Just as much as men, perhaps more due to the terrible risks to their well-being if they become homeless, women who have served in the military, where some studies estimate as many as one in three are sexually assaulted, need a safety net if they fall on hard times after their service ends.
It should never be true that a woman who has sworn to protect and serve comes home and finds that she is less likely to be protected and served by the very country for which she would have given her life. But in Jacksonville — which, it bears mention, is being sued by Ability Housing for denying a permit for a 12-unit housing facility for disabled, homeless veterans (it also bears mention that the complaint alleges that, in response to the suit, “The City retaliated immediately by cutting off Ability Housing’s funding from The Jacksonville Journey — a City program that had provided funding to Ability Housing for years.”) — that may very well be the case.

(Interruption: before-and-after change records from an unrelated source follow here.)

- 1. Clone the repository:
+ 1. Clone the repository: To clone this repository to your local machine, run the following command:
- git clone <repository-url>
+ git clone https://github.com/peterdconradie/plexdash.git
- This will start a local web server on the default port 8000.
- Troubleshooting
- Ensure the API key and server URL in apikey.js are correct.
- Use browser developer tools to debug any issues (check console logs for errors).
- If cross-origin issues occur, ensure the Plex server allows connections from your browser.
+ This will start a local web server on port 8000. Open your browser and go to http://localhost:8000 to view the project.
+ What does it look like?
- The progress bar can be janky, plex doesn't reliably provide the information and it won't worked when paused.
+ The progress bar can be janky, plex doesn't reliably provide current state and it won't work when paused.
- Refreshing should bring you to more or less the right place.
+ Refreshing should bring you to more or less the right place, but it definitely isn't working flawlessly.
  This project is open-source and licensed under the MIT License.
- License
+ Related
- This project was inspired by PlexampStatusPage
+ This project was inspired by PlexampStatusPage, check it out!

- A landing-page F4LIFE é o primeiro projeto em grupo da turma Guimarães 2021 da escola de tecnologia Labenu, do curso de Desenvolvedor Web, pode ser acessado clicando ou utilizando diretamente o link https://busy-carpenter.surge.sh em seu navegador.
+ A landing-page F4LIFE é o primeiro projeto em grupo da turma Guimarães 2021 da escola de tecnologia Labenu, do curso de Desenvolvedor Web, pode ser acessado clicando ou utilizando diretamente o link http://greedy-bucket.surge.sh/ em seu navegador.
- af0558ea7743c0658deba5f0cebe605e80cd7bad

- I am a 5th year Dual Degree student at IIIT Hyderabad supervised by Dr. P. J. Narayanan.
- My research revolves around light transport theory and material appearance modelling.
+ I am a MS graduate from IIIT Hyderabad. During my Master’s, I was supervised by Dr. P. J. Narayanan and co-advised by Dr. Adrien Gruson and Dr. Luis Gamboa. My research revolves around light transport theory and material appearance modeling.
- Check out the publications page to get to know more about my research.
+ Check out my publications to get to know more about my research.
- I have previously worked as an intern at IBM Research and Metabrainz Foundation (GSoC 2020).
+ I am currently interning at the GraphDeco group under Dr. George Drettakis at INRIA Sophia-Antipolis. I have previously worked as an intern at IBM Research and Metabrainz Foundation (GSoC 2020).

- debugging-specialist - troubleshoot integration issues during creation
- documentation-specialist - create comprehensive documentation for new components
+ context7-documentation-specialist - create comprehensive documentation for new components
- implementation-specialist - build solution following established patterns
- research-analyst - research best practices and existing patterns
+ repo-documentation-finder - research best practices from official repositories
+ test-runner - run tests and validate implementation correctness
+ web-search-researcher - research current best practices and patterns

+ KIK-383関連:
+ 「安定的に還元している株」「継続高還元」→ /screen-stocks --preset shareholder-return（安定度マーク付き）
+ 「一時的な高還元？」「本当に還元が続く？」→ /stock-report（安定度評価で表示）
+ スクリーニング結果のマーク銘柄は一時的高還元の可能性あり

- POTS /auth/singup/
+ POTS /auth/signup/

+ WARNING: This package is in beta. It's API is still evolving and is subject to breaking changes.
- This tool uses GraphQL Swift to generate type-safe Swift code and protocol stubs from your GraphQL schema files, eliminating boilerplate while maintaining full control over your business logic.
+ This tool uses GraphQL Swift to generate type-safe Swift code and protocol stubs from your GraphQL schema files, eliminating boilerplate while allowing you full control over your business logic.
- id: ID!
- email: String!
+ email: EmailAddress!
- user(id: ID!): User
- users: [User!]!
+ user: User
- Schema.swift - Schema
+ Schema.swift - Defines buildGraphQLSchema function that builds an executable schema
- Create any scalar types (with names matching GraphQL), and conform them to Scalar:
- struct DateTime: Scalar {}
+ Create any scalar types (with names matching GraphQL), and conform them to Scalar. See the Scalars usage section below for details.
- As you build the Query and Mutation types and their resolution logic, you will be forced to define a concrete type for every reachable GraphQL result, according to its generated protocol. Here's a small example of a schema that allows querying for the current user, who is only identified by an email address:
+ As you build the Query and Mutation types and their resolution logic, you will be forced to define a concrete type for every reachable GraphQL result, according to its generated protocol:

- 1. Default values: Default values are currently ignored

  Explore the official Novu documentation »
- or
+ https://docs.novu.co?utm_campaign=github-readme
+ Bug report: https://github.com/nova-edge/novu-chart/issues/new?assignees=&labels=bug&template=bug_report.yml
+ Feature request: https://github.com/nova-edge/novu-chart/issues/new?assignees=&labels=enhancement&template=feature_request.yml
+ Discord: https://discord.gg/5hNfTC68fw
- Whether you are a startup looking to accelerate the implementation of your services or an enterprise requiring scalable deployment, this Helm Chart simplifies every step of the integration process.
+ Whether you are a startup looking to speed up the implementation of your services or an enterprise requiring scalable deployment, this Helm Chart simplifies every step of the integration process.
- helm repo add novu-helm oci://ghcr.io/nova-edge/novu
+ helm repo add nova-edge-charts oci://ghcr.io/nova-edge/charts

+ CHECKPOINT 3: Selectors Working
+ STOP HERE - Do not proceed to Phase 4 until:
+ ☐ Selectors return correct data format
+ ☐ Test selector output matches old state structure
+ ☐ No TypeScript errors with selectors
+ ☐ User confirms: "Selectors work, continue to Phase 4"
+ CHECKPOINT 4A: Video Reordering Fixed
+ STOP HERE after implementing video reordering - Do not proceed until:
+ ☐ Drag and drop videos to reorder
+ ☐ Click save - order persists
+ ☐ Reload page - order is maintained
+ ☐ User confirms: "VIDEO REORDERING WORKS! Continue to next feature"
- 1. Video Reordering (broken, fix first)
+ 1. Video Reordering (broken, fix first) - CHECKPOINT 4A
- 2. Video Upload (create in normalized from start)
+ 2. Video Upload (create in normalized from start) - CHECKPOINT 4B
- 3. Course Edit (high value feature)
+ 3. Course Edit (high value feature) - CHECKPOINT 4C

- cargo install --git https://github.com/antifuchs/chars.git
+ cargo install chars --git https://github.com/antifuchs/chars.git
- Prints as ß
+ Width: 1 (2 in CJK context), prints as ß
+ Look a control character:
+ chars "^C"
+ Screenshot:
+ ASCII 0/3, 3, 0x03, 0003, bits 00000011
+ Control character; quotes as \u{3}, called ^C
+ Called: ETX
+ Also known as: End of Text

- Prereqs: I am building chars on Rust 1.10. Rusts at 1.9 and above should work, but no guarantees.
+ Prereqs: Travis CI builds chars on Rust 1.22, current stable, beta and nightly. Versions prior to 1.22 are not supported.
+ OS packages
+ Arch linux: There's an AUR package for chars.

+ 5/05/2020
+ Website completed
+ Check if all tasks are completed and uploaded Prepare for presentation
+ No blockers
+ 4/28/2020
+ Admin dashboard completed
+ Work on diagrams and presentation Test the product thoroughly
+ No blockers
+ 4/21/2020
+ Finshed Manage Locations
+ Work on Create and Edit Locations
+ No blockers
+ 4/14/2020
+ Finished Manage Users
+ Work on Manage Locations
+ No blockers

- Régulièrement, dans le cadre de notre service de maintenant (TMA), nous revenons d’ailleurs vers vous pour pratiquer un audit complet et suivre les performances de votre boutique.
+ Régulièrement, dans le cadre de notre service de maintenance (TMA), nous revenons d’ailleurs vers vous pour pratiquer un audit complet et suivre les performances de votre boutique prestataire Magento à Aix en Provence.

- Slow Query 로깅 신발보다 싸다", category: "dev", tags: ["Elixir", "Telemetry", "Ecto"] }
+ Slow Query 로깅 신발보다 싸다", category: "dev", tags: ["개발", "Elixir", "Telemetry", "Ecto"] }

Eventually, Gray was able to get back on her feet. She found work, got a place to live. Improved circumstances haven’t made her forget the struggle, however. Hoping to help others avoid such hardship, last year, she started the nonprofit Got Your 6 Female Veteran Support Services, “designed to help assist female veterans in making the transition back to civilian life.” At times paying out of her own pocket, she’s been able to provide food, clothing, hygiene products, even rental assistance. But it isn’t enough. “Unfortunately, I don’t have any funding to continue to provide these services.”
The struggle continues.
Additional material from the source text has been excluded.